The Wikipedia definition is the best I have seen as to why using Markdown is the option for cross-platform documentation. “Markdown is a lightweight markup language with plain text formatting syntax. The format is designed so that it can be converted to HTML and many other formats using a tool by the same name.” (Wikipedia) The GitHub wiki allows you to write in Markdown, allowing you to reuse the same formatted text in markdown files you can include with your project.
You should always add documentation to your projects, especially when the tools are built into each project. In each GitHub project, one of the tabs is labeled Wiki, which exposes a built-in Wiki editor.
Start Your First WIKI Page
Once in your site, selecting the Wiki tab will display the Create Your First Page button, which you click to start the process.
You will then see the page editor. There are two tabs that switch from Write and Preview modes which allows you to see how your document looks.
There are a couple of options if you do not write in Markdown, which are listed below. Markdown is useful as you can also reuse the code to add a .MD file to your project so that anyone doing a checkout can have instructions or documentation with the code.
Convert Your HTML to MarkDown
I used the site pictured below to translate my final blog post back to markdown by pasting it into the left column and copying the results on the GitHub editor’s right.
The results below are the final version of the documentation.
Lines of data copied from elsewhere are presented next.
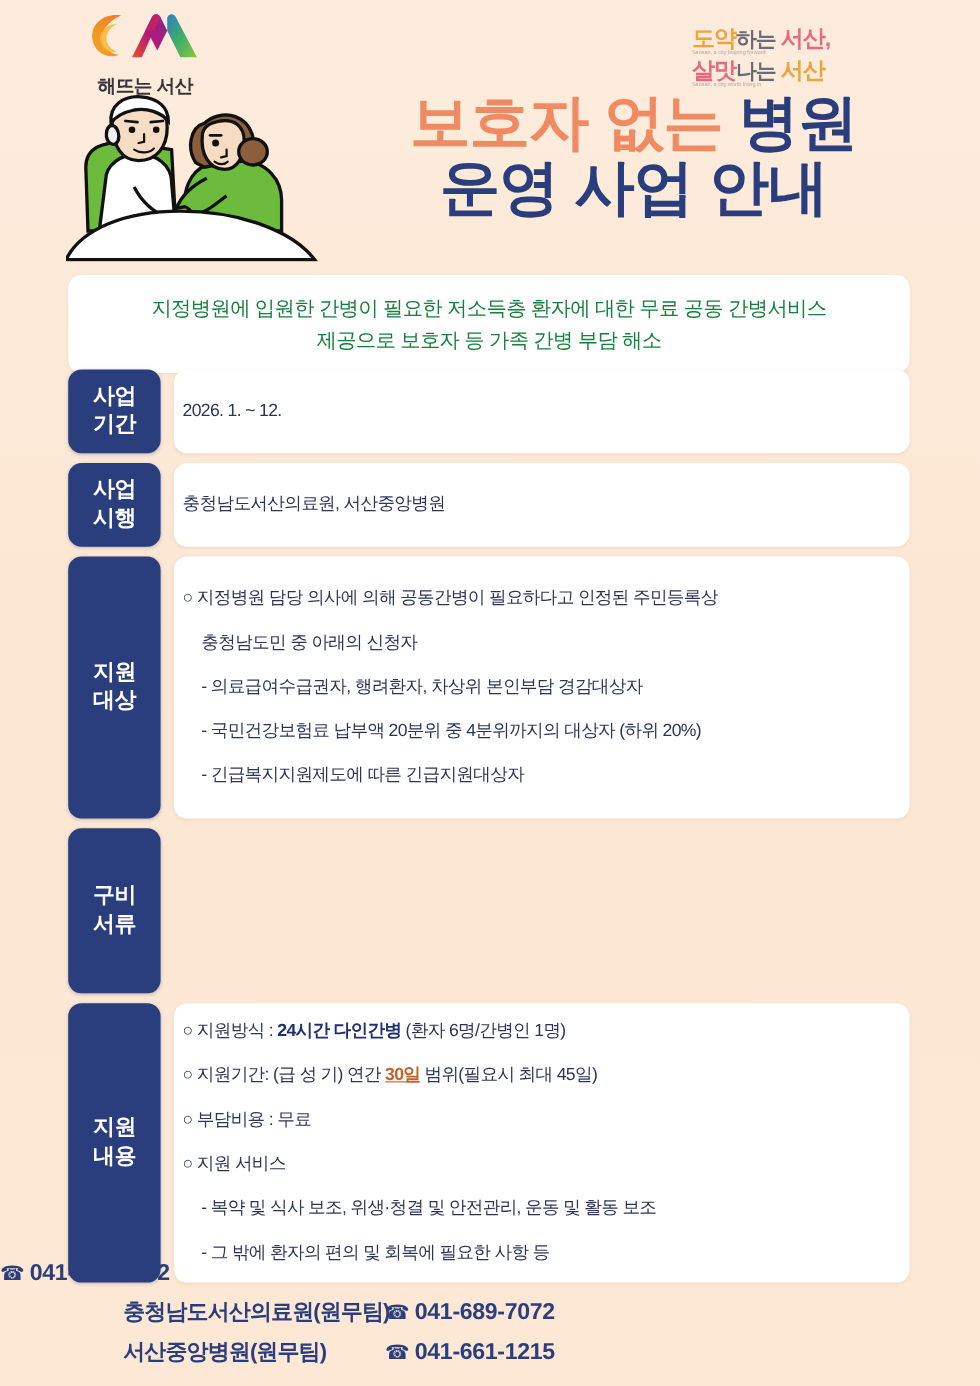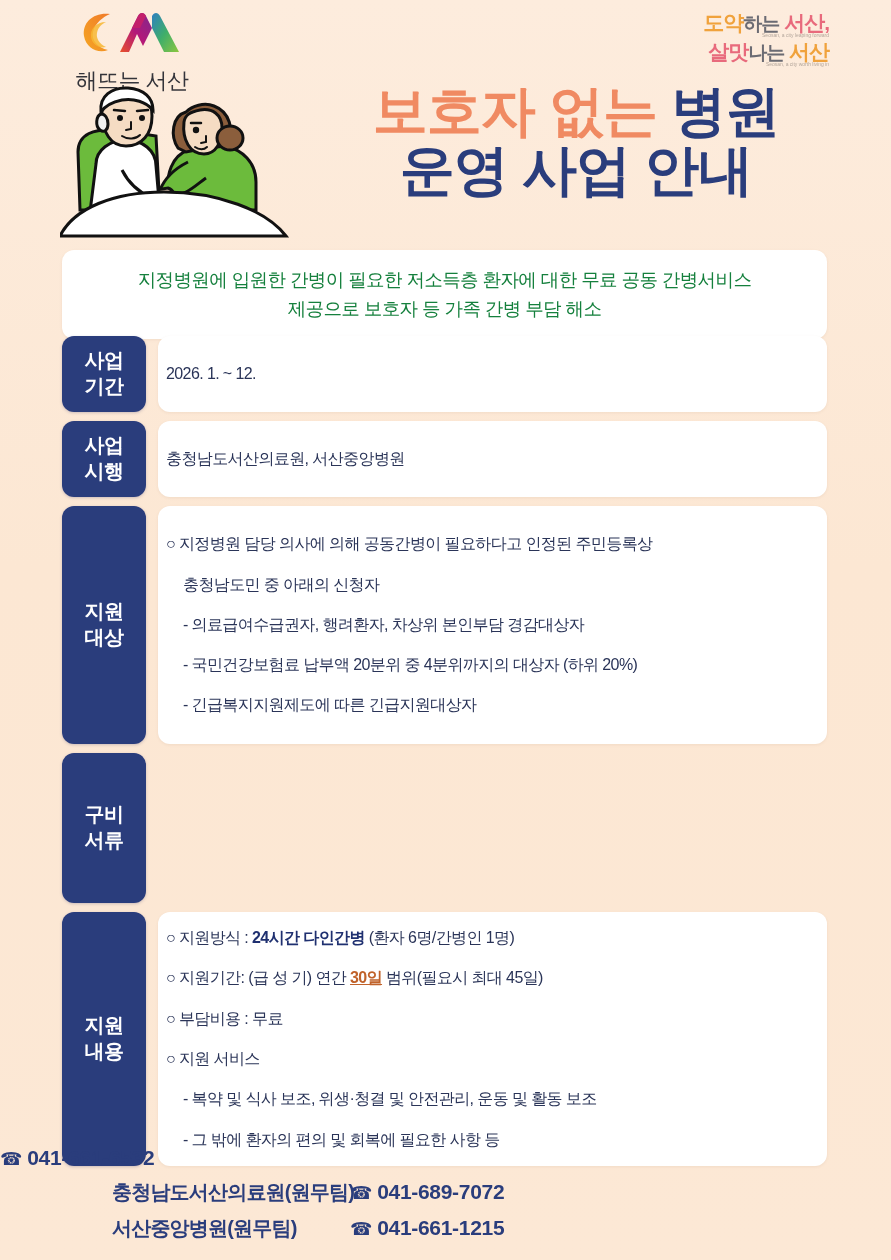--- a/index.html
+++ b/index.html
@@ -13,24 +13,24 @@
   .poster{
     position:relative;width:891px;height:1260px;
     background:linear-gradient(180deg,#fdecdd 0%,#fce7d3 45%,#fce8d5 100%);
   }
 
   
   .header{position:relative;height:240px;}
   .logo-city{position:absolute;left:72px;top:8px;width:120px;text-align:center;}
   .logo-mark{width:104px;height:52px;margin:0 auto;}
   .logo-city-name{
-    font-size:22px;font-weight:400;color:#34343a;letter-spacing:-0.5px;
+    font-size:17px;font-weight:700;color:#34343a;letter-spacing:-0.5px;
     margin-top:2px;
   }
-  .slogan{position:absolute;right:62px;top:12px;width:200px;text-align:right;line-height:1.05;}
+  .slogan{position:absolute;right:62px;top:25px;width:200px;text-align:left;line-height:1.05;}
   .slogan-l1,.slogan-l2{white-space:nowrap;font-weight:700;letter-spacing:-1px;}
   .slogan-l1{font-size:21px;}
   .slogan-l2{font-size:21px;margin-top:3px;}
   .s-or{color:#f0a23c;}
   .s-pk{color:#e86a7c;}
   .s-gy{color:#6b6b73;font-size:19px;}
   .s-sub{display:block;font-size:5px;color:#b4a79c;font-weight:400;letter-spacing:0;margin-top:-1px;}
 
   .illus{position:absolute;left:60px;top:78px;width:240px;height:160px;}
The key was that I was able to take HTML, translate it to Markdown, and create the start of a Wiki.
As pictured above, this creates user-friendly documentation. Don’t also forget to save the Markdown file in your repository so that the user downloading your GitHub project also has a copy.
After discovering the tab, I started using this feature to include documentation and project info with my repositories rather than solely relying on my website. However, having your own website also has its advantages.
I hope this helps, as the importance of documentation on a positive user experience cannot be overlooked.